Строение снижается до двух этажей. Центральная часть дома - остекленный многогранник. Одноэтажные пристройки с подслеповатыми окошками и маленькими дверями, врываясь в почву, сравниваются с кустами. Всюду - веранды, верандочки. Несколько лесенок, с деревянными перилами, опоясывают странное жилище поэта.
У калитки - мраморный бюст хозяина. Всунули посреди двора еще один скульптурный портрет Максимилиана в полный рост. Концентрация памятников поэтам приблизительно одинаковая: у Волошина - три на пятачке в пятьдесят квадратных метров и у Пушкина, в Гурзуфе и Артеке.
Веселые, от пива, спутницы заставляют нас фотографироваться рядом с полноростым монументом. Я - среднего роста - и В., такой же конституции. Держимся за посох, обнимаем горячие медные плечи. За монументом повешена панорамная фотография на клеенке: пустой коктебельский берег, Волошинский дом в невысоких кустиках, ближе к отрогам Карадага - бедные домики греческой деревни. От дома к плоскому берегу проложена деревянная дорожка на невысоких столбиках. Столбики уходят в море, и с мосточков можно нырять.
Фотография старинная. Все в коричневых бликах, а Карадаг - в темных пятнах, будто в лишаях, похож на шипастого дракона, сползающего в море. Огибаем дом с интересом. Мемориальные доски. Сначала - Украинской ССР. Потом – Крымские дощечки. Просто Украина с хохлацкими надписями. Постройка шебутная, неспокойная. За каждым углом комнатки, лесенки в хаотичном порядке. Ощущение, что пристанище художника вывернули наизнанку - кости, сухожилия - все видно. Акации. Низенькие магнолии.
Вот и благодатная тень. Веранда с низкой крышей. Стол. Самовар. В вазочках конфеты, печенье, наполовину укрытые вышитым полотенцем. Три женщины пьют чай, а в открытую дверь виден дядечка. При включенной настольной лампе возится над маленьким кусочком бумаги с кисточкой. Слышен разговор чаевничающих: «У меня сегодня уже четыре группы». Другая: «С ума сойти! Идут и идут. Хоть бы хозяин дома помог! Сошел бы с монумента. У Пушкина день рождения, а он его любил…».
Снова сворачиваем за угол. Женщины наши чуть не взвизгивают от страха: сквозь перила очередной веранды видна большая мохнатая голова. Молодой мужик лежит на лавке. На белой майке - круги от пота. По перекладине, близко от страшной головы, ползет черный жук.
«Кто это?» - опасливо интересуется И.. - «А это - очередной поэт, почитатель таланта Волошина. Приехал, крепко помянул коллегу и улегся отдохнуть от филологических трудов».

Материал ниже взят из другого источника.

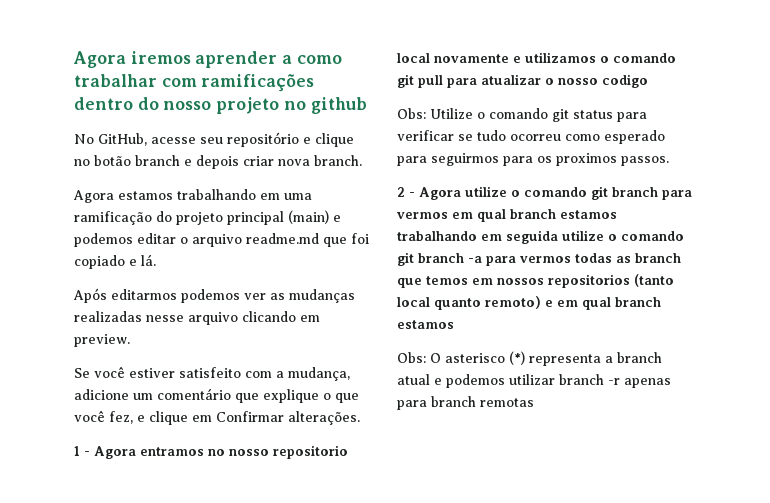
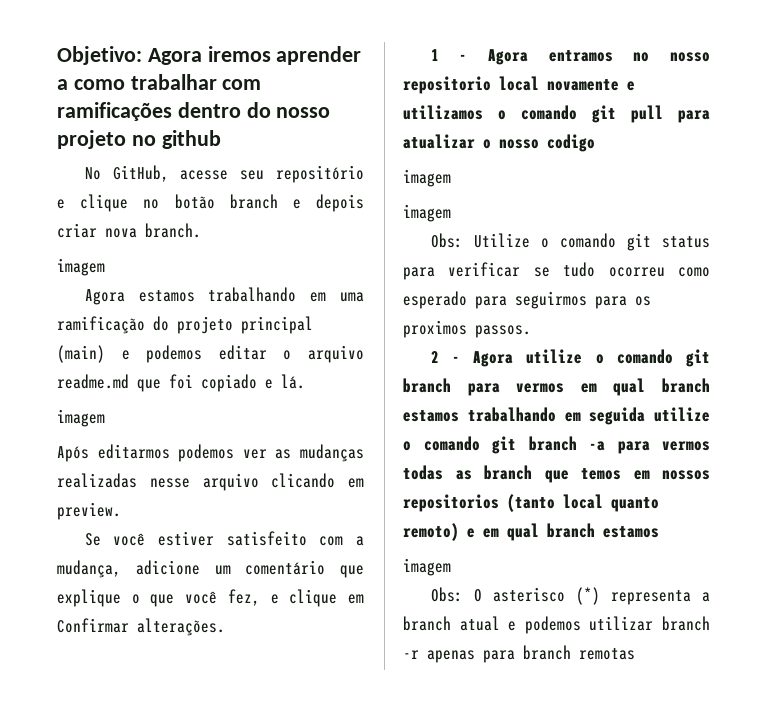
- Agora iremos aprender a como trabalhar com ramificações dentro do nosso projeto no github
+ Objetivo: Agora iremos aprender a como trabalhar com ramificações dentro do nosso projeto no github
  No GitHub, acesse seu repositório e clique no botão branch e depois criar nova branch.
+ imagem
  Agora estamos trabalhando em uma ramificação do projeto principal (main) e podemos editar o arquivo readme.md que foi copiado e lá.
+ imagem
  1 - Agora entramos no nosso repositorio local novamente e utilizamos o comando git pull para atualizar o nosso codigo
+ imagem
+ imagem
  2 - Agora utilize o comando git branch para vermos em qual branch estamos trabalhando em seguida utilize o comando git branch -a para vermos todas as branch que temos em nossos repositorios (tanto local quanto remoto) e em qual branch estamos
+ imagem

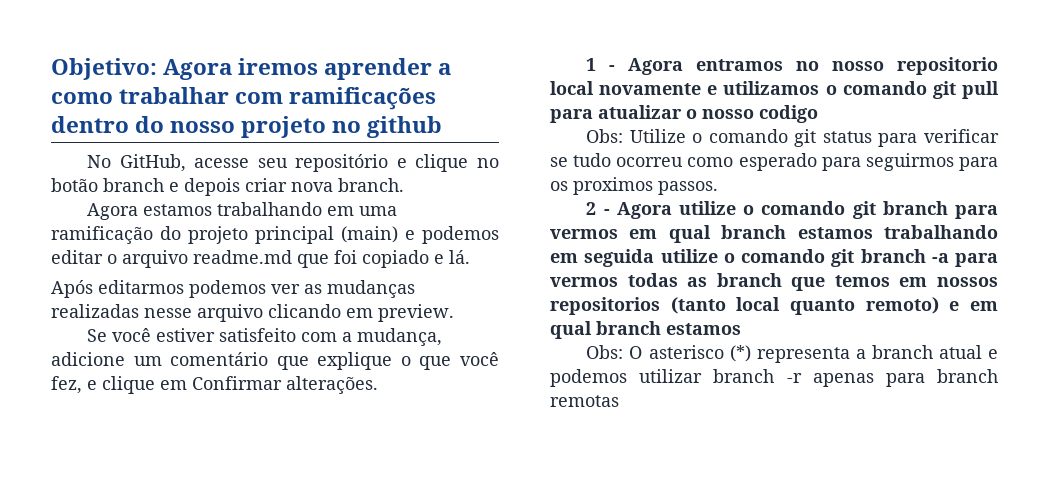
  No GitHub, acesse seu repositório e clique no botão branch e depois criar nova branch.
- imagem
  Agora estamos trabalhando em uma ramificação do projeto principal (main) e podemos editar o arquivo readme.md que foi copiado e lá.
- imagem
  1 - Agora entramos no nosso repositorio local novamente e utilizamos o comando git pull para atualizar o nosso codigo
- imagem
- imagem
  2 - Agora utilize o comando git branch para vermos em qual branch estamos trabalhando em seguida utilize o comando git branch -a para vermos todas as branch que temos em nossos repositorios (tanto local quanto remoto) e em qual branch estamos
- imagem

Снова выходим на главную площадку. Там мужики, туристы фотографируются, обнявшись с монументом, а им запрещают экскурсоводы. Поднимается дощечка с номером нашей группы. Нас вводят, через дверь в нижней галерее, в дом. Двери филенчатые, крашеные. Ручки медные.
В далеком детстве, в Уральске, в старом доме были такие же двери (и запахи похожие - запахи ни о чем - не приятные и не противные). Запахи могут быть молодые и старые. Здесь были старые. Шум деревьев стих, порывы ветра не беспокоят. В доме отличная изоляция. Слева, за столиком - пестрая женщина отрывает контроль с билетов. Комнаты небольшие, стены беленые, полы из крупных досок, коричневые. У стен - витрина, за стеклами - письма, дневники, книги с пометками. Мелочевка из подлинных личных вещей Волошина и его гостей. По стенам, опять же за стеклами, - акварели и гуашь поэта. Их - десятки. Окрестности Коктебеля в разную погоду. Волошин не любил зиму. У него желтая жара да сухие травы.